That's fine, and it's your decision as maintainer. We've actually already had, and settled, this argument last Novemenber, when you announced this decision. However, I would like to point out the benefits to my platform that auto-import has generated, notwithstanding the drawbacks above -- not in an attempt to change your mind about your package(s), but simply to explain why those who continue to rely on auto-import are not all benighted heathens (which is the impression I get from your comments about that feature, both this round and last November):

(1) How many hours of my time and yours has it taken to get to this point? Including my patch last November, your re-implementation of (parts of) it last December, and now this round? At that level of effort, do you think ANY libraries would have been built as DLLs on cygwin -- by anyone other than people as stubborn as I?

(2) On the other hand, the drawbacks #2 and #3 that you mention rarely seem to occur in practice, and #3 is handled by runtime-pseudo-relocs. Further, #2 was non-existent until gcc-3.4.x -- because until that time readonly vars were NOT stored in .rdata on pei386. Even now, the most common occurrence of #2 is exactly what it is in gettext: popt or getopt_long const structs containing addresses of local flag variables.


So, until very recently, the only oft-encountered true drawback to dll-import on cygwin/mingw was extra memory usage per-process. The benefits of DLLs (smaller on-disk executable size, modularization, and ability to update (e.g.) zlib DLL after security flaw was discovered WITHOUT having to relink every application known to mankind [*]) far outweighed this ONE memory consumption drawback.
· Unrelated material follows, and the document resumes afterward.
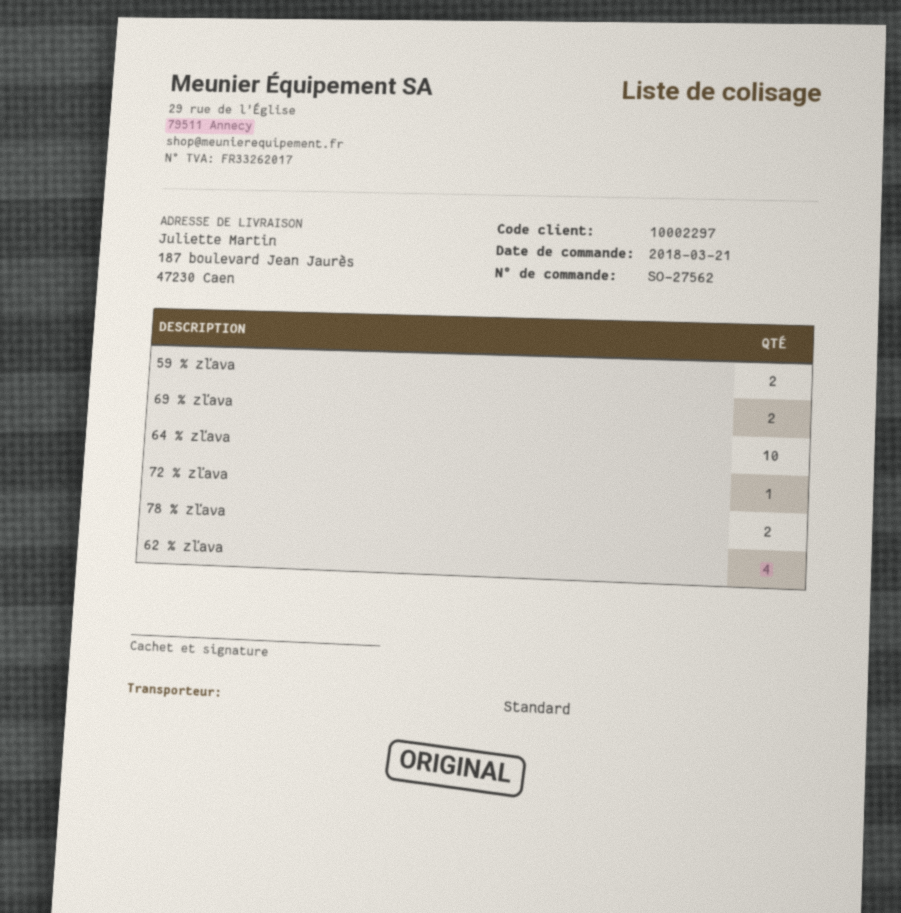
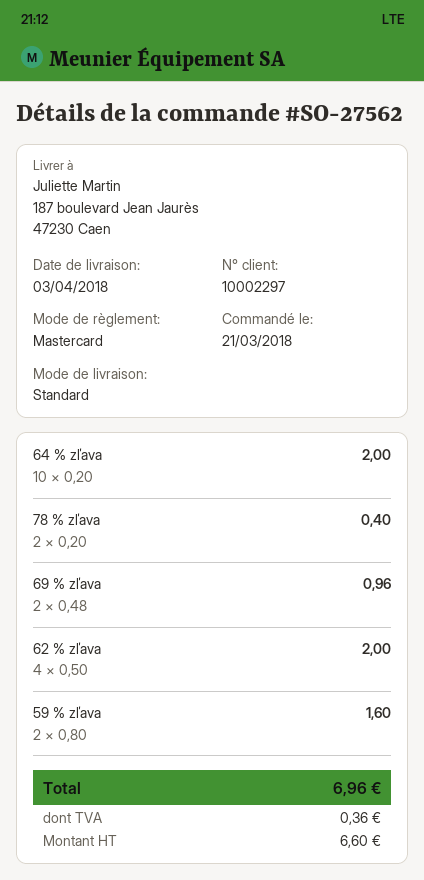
72 % zľava: 1 -> none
[*] not to mention the inevitable mailing list traffic a static-lib-only cygwin distribution would generate: "Why don't you make libz.a a DLL? libpng? libX11? libXpm? ...." -- just look at the complaints we DO get about the C++ runtime library! And, DLLs are absolutely necessary for decent and manageable operation/distribution of plugin-based packages like apache.

====

So, given the old physical memory drawback and the newly-revealed const struct issues, it is an admirable goal to try to reduce reliance on auto-import -- as long as no additional burden is imposed upon the users. However, those who set other priorities for their package development and continue to rely on auto-import can be forgiven, IMO.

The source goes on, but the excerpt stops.